Os bolsonaristas identificaram que pesquisas sérias, com credibilidade, ajudam a desmanchar a aura de invencível (ou imbrochável) do governo.
Exatamente por isso, eles passaram a odiar mortalmente as pesquisas. A Folha reportou que houve casos de bolsonaristas mais radicais que passaram a perseguir e agredir pesquisadores do instituto. São casos isolados, que não afetam a precisão do trabalho, mas emblemáticos.

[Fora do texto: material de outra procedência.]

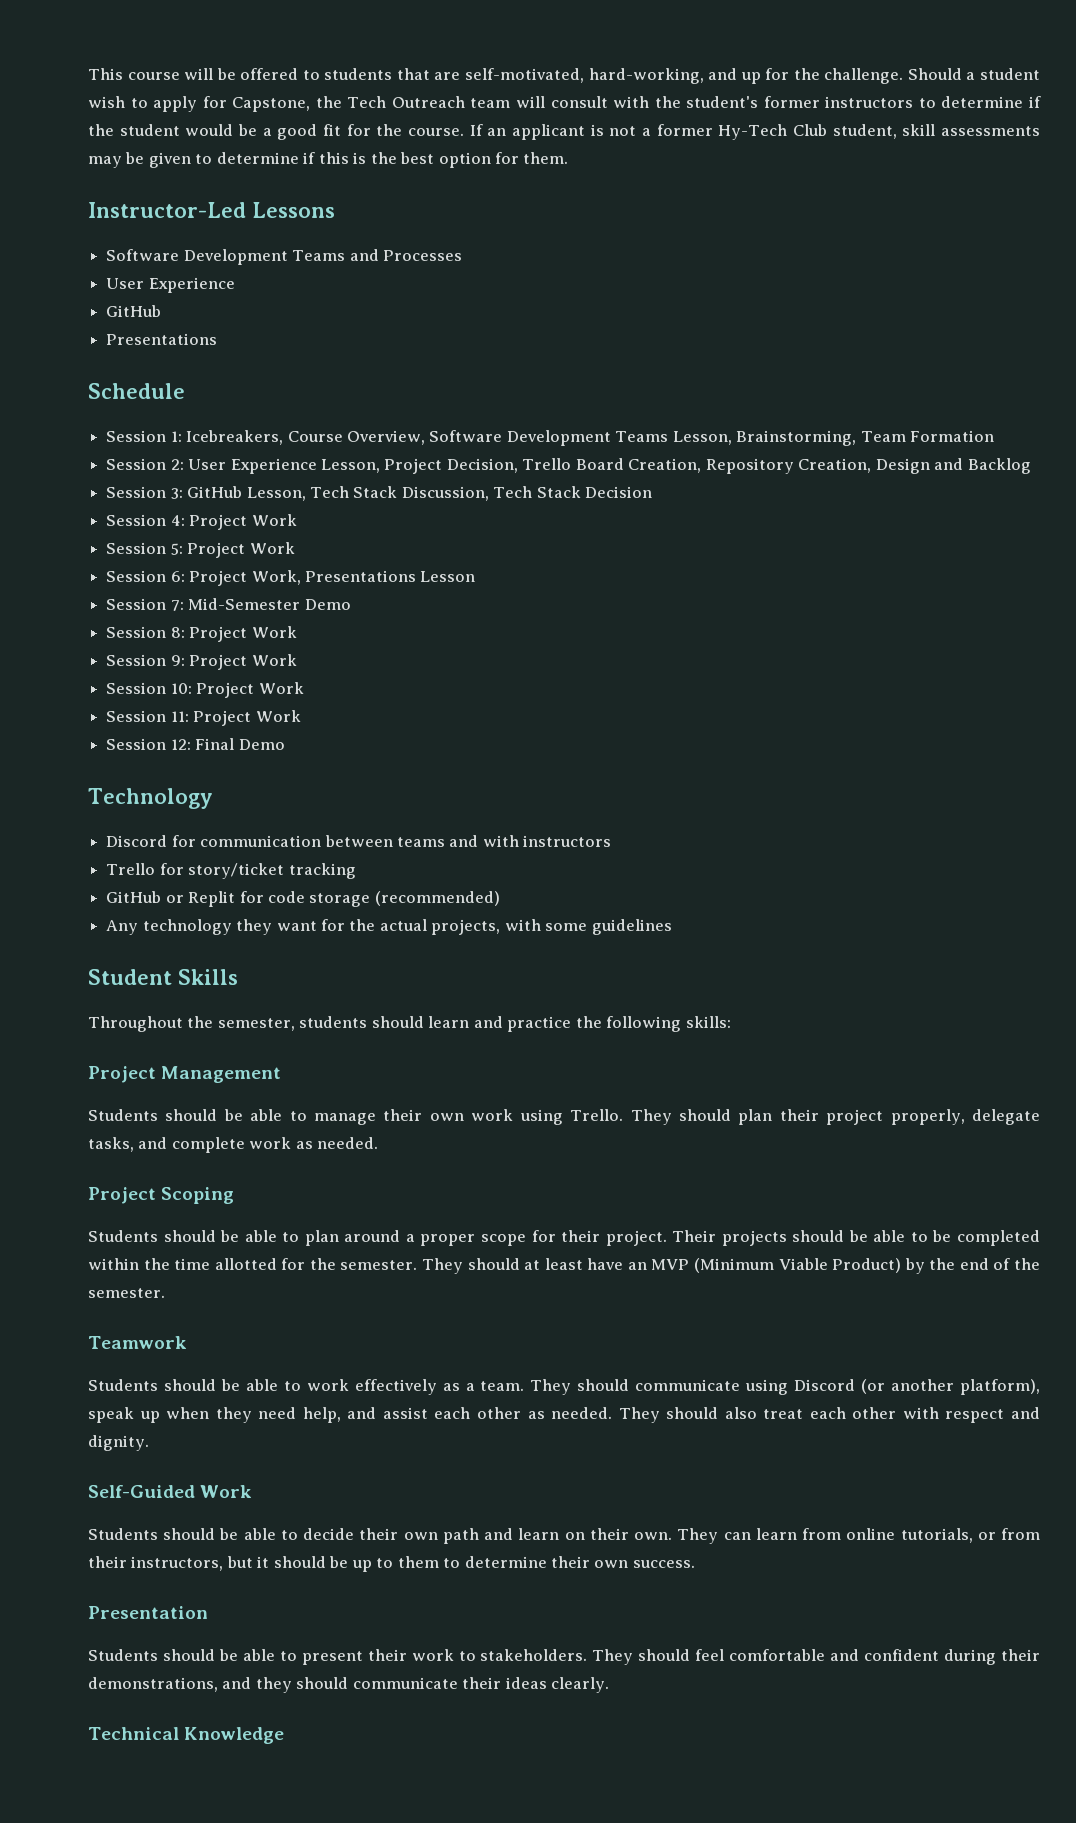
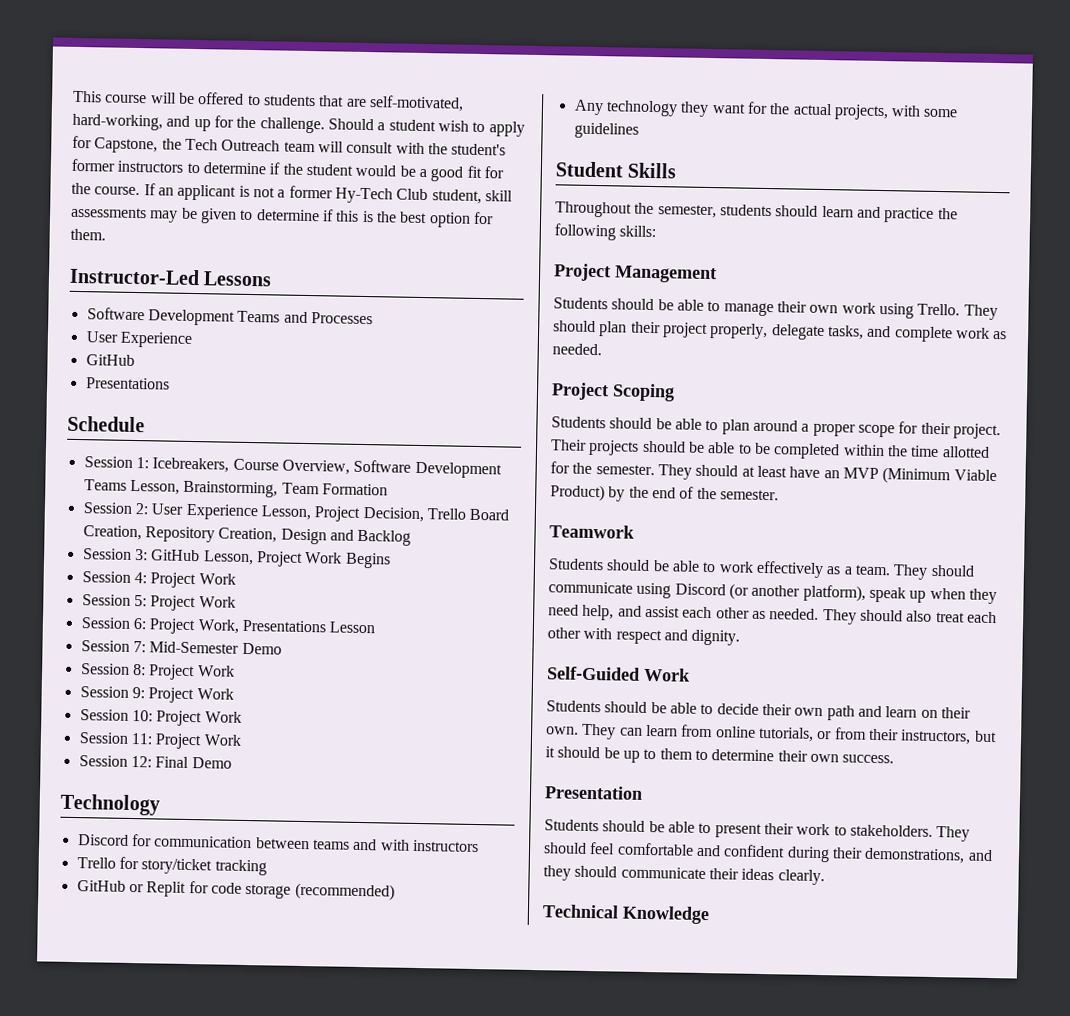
- Session 3: GitHub Lesson, Tech Stack Discussion, Tech Stack Decision
+ Session 3: GitHub Lesson, Project Work Begins

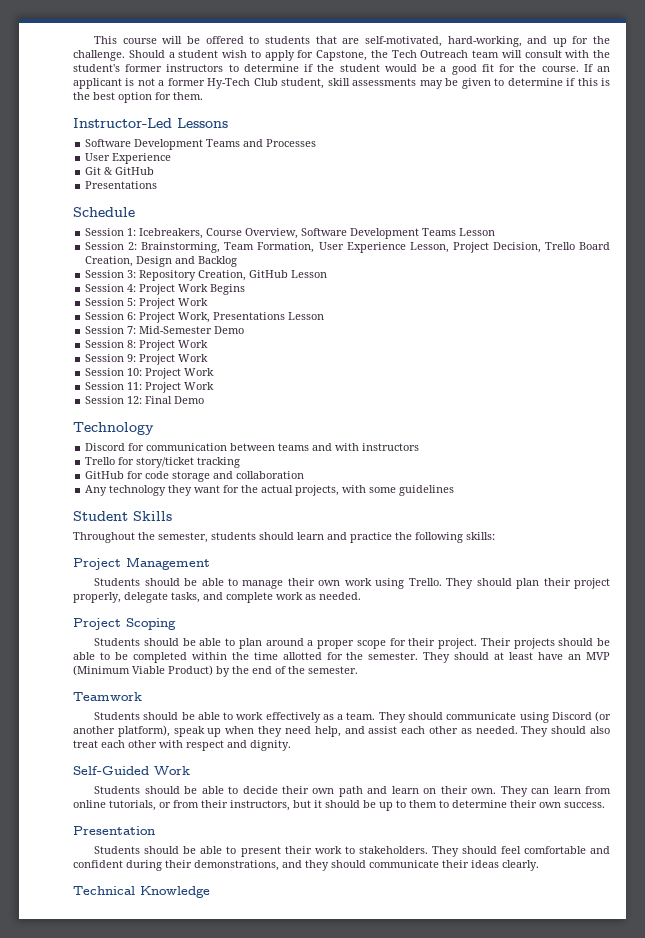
  Software Development Teams and Processes
  User Experience
- GitHub
+ Git & GitHub
- Session 1: Icebreakers, Course Overview, Software Development Teams Lesson, Brainstorming, Team Formation
+ Session 1: Icebreakers, Course Overview, Software Development Teams Lesson
- Session 2: User Experience Lesson, Project Decision, Trello Board Creation, Repository Creation, Design and Backlog
+ Session 2: Brainstorming, Team Formation, User Experience Lesson, Project Decision, Trello Board Creation, Design and Backlog
- Session 3: GitHub Lesson, Project Work Begins
+ Session 3: Repository Creation, GitHub Lesson
- Session 4: Project Work
+ Session 4: Project Work Begins
- GitHub or Replit for code storage (recommended)
+ GitHub for code storage and collaboration

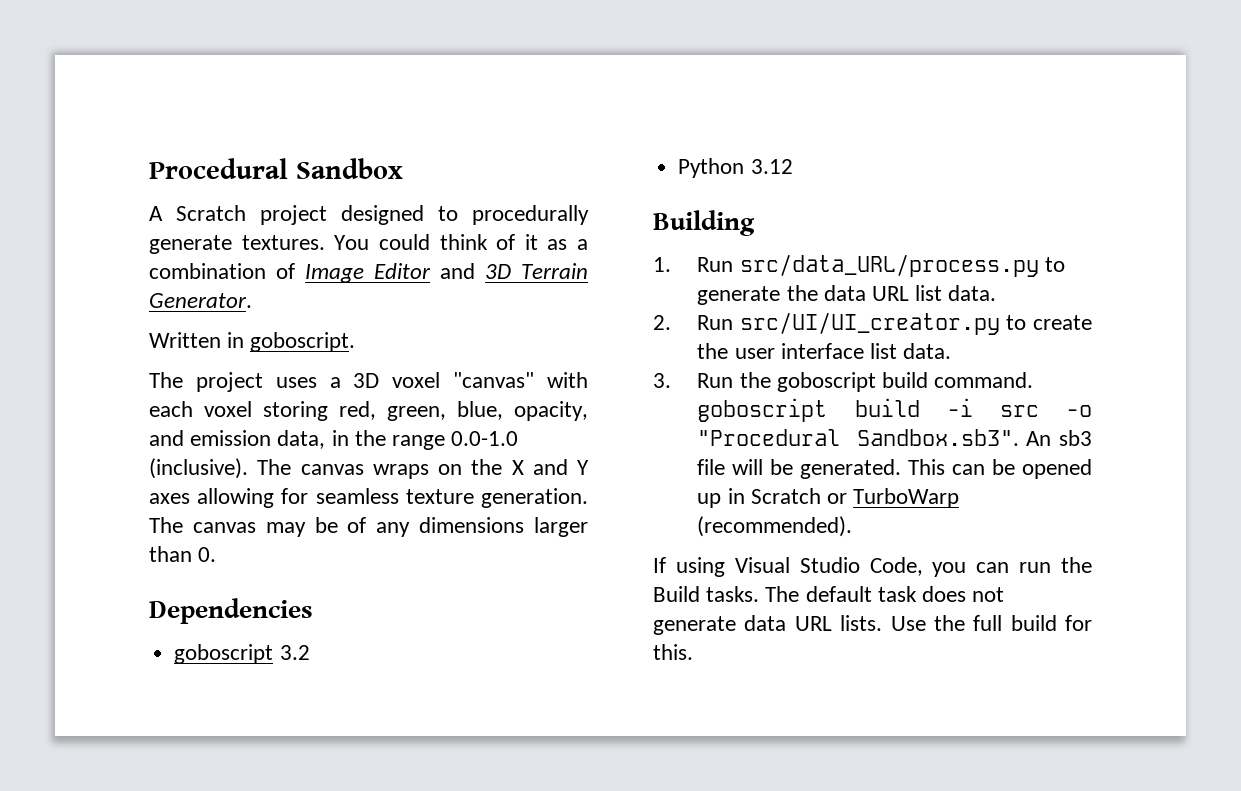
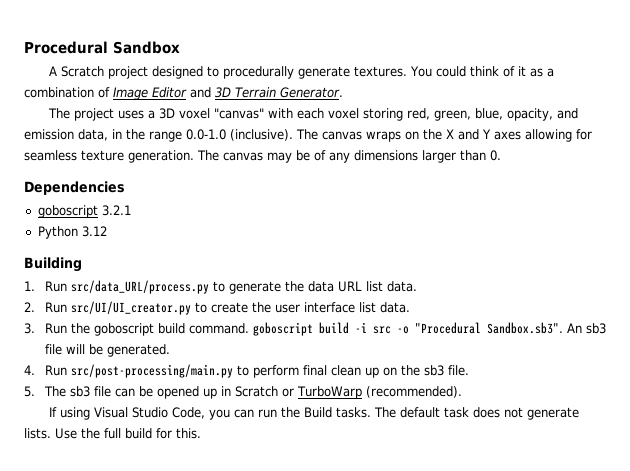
- Written in goboscript.
- goboscript 3.2
+ goboscript 3.2.1
- 3. Run the goboscript build command. goboscript build -i src -o "Procedural Sandbox.sb3". An sb3 file will be generated. This can be opened up in Scratch or TurboWarp (recommended).
+ 3. Run the goboscript build command. goboscript build -i src -o "Procedural Sandbox.sb3". An sb3 file will be generated.
+ 4. Run src/post-processing/main.py to perform final clean up on the sb3 file.
+ 5. The sb3 file can be opened up in Scratch or TurboWarp (recommended).
- The default task does not generate data URL lists.
+ The default task does not generate lists.

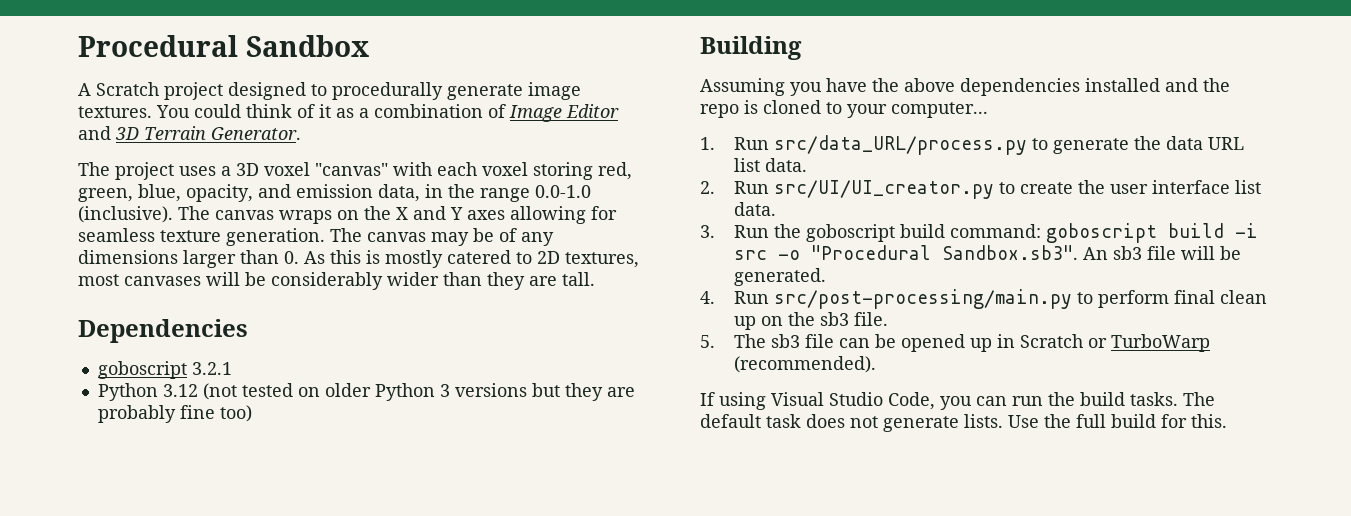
- A Scratch project designed to procedurally generate textures.
+ A Scratch project designed to procedurally generate image textures.
- The canvas may be of any dimensions larger than 0.
+ The canvas may be of any dimensions larger than 0. As this is mostly catered to 2D textures, most canvases will be considerably wider than they are tall.
- Python 3.12
+ Python 3.12 (not tested on older Python 3 versions but they are probably fine too)
  Building
+ Assuming you have the above dependencies installed and the repo is cloned to your computer...
- 3. Run the goboscript build command. goboscript build -i src -o "Procedural Sandbox.sb3". An sb3 file will be generated.
+ 3. Run the goboscript build command: goboscript build -i src -o "Procedural Sandbox.sb3". An sb3 file will be generated.
- If using Visual Studio Code, you can run the Build tasks.
+ If using Visual Studio Code, you can run the build tasks.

Um dos ataques mais enfáticos no discurso de Bolsonaro, no 7 de setembro, foi direcionado exatamente contra o… Datafolha. As próprias manifestações em Brasília e Rio de Janeiro visaram produzir imagens que servissem de contraponto às pesquisas.
Outra razão da ansiedade é que o bolsonarismo e seus veículos, numa estratégia de ataque psicológico, começaram a veicular pesquisas de qualidade extremamente duvidosa, com números inteiramente diferentes daqueles apresentados nas pesquisas mais tradicionais, especialmente as que realizam entrevistas presenciais.
Outro foco de tensão foi a última pesquisa Quaest, com entrevistas realizadas entre os dias 10 a 13 de setembro, na qual Lula perde dois pontos. Apesar do petista ainda se manter na liderança, com 42%, viu sua vantagem sobre Bolsonaro diminuir para 8 pontos, a menor da série histórica.
Pra estragar de vez o humor da oposição a Bolsonaro, foram publicadas duas pesquisas entre eleitores de Rio de Janeiro, que mostraram avanço da direita tanto na disputa pela presidência da república quanto para o Palácio Guanabara.
Haveria uma onda bolsonarista se levantando?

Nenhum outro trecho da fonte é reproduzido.